Here are some segments from a walk around the bounds of Norbiton reproduced from Anatomy of Norbiton with Toby's permission. For the full text and his beautiful pictures see http://anatomyofnorbiton.org/circumambulatory.html
'The logic of Norbiton’s streets has nothing to do with its circumference. Their grain is governed by the line of the railway, the routes into Kingston and Wimbledon. If you try to walk its perimeter you are forcing that grain, committing a minor spatial infraction.
The same can be said of the streets of its interior: they do not lead to other places within Norbiton, but originate and terminate outside it. Their business is not with Norbiton, but across it.
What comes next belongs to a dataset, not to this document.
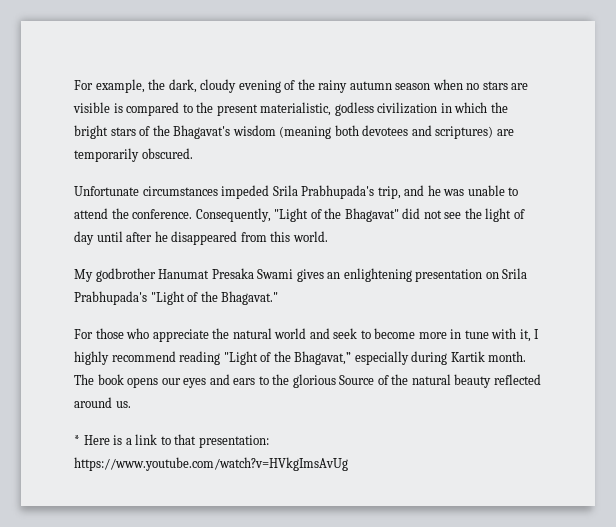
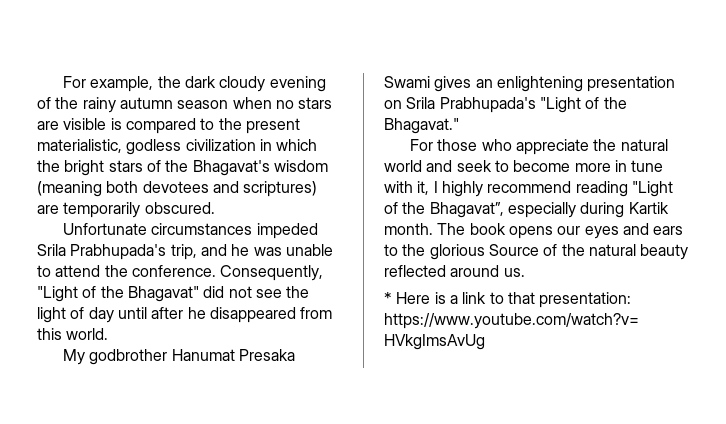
- For example, the dark, cloudy evening of the rainy autumn season when no stars are visible is compared to the present materialistic, godless civilization in which the bright stars of the Bhagavat's wisdom (meaning both devotees and scriptures) are temporarily obscured.
+ For example, the dark cloudy evening of the rainy autumn season when no stars are visible is compared to the present materialistic, godless civilization in which the bright stars of the Bhagavat's wisdom (meaning both devotees and scriptures) are temporarily obscured.
- For those who appreciate the natural world and seek to become more in tune with it, I highly recommend reading "Light of the Bhagavat,” especially during Kartik month.
+ For those who appreciate the natural world and seek to become more in tune with it, I highly recommend reading "Light of the Bhagavat”, especially during Kartik month.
When we walk the circumference of Norbiton, then, we do so as engineers of ideal space armed only with the string and sticks, the ambulatory measure, of our minds; we are engaged in the survey of the anfractuous, perhaps not properly existent fringe of an object which is only now coming into being: Norbiton: Ideal City. By plotting its rational limits, by walking its boundaries, we hope to conjour a more precise feel for it, and its putative interior.
In walking around—circumambulating—we mimic a cosmic rotation. To circumambulate with your right hand to the centre is a solar charm. Thus we circumambulate to blot out sins, to draw down propitious consequences; or to search out the dark side of our moons.
The Greeks, in a ceremony known as amphidromia, processed a new-born child at a brisk pace around the family hearth. Clockwise. According to Grimm1 in Estonia, the father was obliged to run around the church during baptism. The Hindu bride walks three times around the hearth. Similar customs pertain in Rome, in ancient Japan, in orthodox Greek churches. Plutarch narrates that the Gaul Vercingetorix, before surrendering to Caesar, walked three times round the chair on which Caesar was sitting. Always clockwise.And we, buried deep in some greater future’s mythical past, deep in Ur-Norbiton: we go widdershins, grinding our gears against the cosmic rotation.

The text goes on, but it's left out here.